Over the past five years, ARHP has been instrumental in developing IUC accredited continuing medical education. ARHP has been working to increase the use of IUCs in the US through our multi-year accredited continuing medical education program, A Clinical Update on Intrauterine Contraception. Between March 2007 and May 2008, ARHP reached over 2,170 health care providers with evidence-based information about IUCs via 56 live sessions, six live Web-based seminars (Webinars), and two archived Webinars. In 2009, ARHP provided evidence-based IUC education via 23 live sessions and 6 special cases live sessions. The 2012 funded accredited continuing medical education program, Provider Education and Training to Increase Use of Intrauterine Contraception continues to increase clinician knowledge regarding safety and efficacy of IUCs, medical eligibility criteria for appropriate IUC candidates, and proper IUC insertion techniques will update and expand ARHP’s IUC program.
Finer LB, Henshaw SK. Disparities in rates of unintended pregnancy in the United States, 1994 and 2001. Perspect Sex Reprod Health. 2006 Jun;38(2):90-6.
Program Design and Educational Activities
ARHP will place CME presentations at a variety of venues throughout 2012. Session venues will include national and regional society meetings, family planning clinics, and other public health settings.

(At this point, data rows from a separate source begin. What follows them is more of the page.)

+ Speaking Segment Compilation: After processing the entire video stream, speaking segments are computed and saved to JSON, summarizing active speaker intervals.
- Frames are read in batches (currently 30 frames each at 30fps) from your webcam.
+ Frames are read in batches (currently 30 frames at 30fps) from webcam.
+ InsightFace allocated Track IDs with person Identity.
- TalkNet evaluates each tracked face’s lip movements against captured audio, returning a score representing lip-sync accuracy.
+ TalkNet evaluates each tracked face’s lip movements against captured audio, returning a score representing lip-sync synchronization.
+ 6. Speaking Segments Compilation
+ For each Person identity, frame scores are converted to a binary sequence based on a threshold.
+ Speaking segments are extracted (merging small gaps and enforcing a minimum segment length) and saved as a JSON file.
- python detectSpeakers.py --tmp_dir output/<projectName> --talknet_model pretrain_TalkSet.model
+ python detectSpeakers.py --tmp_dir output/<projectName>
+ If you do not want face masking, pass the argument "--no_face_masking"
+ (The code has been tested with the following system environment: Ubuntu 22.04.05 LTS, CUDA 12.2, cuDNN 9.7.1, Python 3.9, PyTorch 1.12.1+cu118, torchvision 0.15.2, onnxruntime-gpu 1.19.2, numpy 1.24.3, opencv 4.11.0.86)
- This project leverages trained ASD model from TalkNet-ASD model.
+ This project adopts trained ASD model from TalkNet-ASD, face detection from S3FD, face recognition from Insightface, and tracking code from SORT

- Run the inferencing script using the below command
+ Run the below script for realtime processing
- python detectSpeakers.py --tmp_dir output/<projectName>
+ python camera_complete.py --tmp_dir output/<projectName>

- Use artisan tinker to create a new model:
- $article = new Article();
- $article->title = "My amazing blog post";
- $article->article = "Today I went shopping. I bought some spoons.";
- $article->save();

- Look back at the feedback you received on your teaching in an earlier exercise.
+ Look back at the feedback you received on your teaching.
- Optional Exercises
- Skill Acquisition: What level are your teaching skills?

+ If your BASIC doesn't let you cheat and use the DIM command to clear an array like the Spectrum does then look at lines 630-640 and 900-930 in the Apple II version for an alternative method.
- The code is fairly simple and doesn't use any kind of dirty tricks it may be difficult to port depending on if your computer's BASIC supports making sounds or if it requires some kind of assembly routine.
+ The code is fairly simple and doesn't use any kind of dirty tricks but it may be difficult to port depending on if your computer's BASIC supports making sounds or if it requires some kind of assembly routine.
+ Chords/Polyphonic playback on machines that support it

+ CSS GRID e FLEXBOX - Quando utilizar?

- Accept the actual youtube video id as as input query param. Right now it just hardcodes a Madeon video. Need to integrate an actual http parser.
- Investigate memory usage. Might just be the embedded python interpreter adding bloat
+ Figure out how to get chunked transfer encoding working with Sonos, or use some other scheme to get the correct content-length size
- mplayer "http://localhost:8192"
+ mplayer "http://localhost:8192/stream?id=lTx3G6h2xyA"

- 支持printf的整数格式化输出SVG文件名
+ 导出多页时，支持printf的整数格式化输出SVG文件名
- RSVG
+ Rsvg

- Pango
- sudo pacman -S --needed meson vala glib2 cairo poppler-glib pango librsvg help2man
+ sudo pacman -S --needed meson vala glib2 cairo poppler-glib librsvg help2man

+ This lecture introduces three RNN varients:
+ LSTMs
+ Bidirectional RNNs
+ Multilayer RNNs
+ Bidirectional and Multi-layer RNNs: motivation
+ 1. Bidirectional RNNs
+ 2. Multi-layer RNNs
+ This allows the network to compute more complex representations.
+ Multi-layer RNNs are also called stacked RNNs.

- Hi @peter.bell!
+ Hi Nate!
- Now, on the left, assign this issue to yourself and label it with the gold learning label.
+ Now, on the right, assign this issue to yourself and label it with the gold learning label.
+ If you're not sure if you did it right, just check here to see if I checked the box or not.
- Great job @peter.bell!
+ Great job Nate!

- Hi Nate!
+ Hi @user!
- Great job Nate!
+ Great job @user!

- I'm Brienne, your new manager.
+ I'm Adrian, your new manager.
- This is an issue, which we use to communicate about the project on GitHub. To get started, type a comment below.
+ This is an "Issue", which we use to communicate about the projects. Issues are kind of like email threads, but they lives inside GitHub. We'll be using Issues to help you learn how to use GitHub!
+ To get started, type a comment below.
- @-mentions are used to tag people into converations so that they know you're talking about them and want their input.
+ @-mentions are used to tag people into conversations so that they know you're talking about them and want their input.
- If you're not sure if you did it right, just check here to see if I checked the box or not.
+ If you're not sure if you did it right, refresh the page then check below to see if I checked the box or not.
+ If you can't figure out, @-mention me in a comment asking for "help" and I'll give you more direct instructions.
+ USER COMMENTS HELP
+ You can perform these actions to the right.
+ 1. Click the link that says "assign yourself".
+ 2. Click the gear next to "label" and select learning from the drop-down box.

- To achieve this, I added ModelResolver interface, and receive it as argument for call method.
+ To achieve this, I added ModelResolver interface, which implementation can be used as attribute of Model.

Select sessions will include a hands-on non-accredited insertion practicum immediately following the CME presentation. ARHP will also offer the didactic lecture with discussion via a webinar at www.arhp.org/webcme.
Curriculum Learning Objectives
- Name the two forms of intrauterine contraception available in the United States
- Rank efficacy associated with intrauterine contraceptives compared with other contraceptive methods
- List three selection criteria for appropriate candidates for intrauterine contraception
- Identify two possible side effects of each type of intrauterine contraceptive
- Develop skills required for proper insertion techniques for the two methods of intrauterine contraception
- Discuss strategies for follow-up of intrauterine contraceptive users
Hands-On Practicum Objectives for all intrauterine contraception
- Develop skills required for proper insertion techniques for the two methods of intrauterine contraception available in the US.
Intended Audience and Accreditation
The intended audience for this program includes nurse practitioners, nurse-midwives, physicians, physician assistants, and other health care providers in obstetrics/gynecology, and family medicine. Sessions will include a combination of the peer-reviewed curriculum featuring didactic lecture and discussion, along with a hands-on practicum with the LNG IUS and Copper T IUD. The hands-on practicum, held after the didactic lecture, helps health care providers feel more comfortable doing pelvic procedures and are best suited for an audience of 30 people. To ensure that participants receive enough personal attention and guidance, ARHP enlists the help of a second health care professional, in addition to the presenter, to assist learners at the practicum session. ARHP can also give a didactic-only presentation without the practicum to a large group of health care providers.
ARHP is accredited by the Accreditation Council for Continuing Medical Education (ACCME) to sponsor continuing medical education (CME) for physicians. ARHP also partners with other accrediting organizations to provide nursing contact hours and other forms of credentialing to reproductive health professionals who participate in our educational activities. ARHP has applied to be an accredited provider of pharmacist credit through the Accreditation Council for Pharmacy Education (ACPE). All ARHP programs are peer-reviewed by experts in the field of reproductive health.
Funding
This project is funded through educational grants from Teva Pharmaceuticals.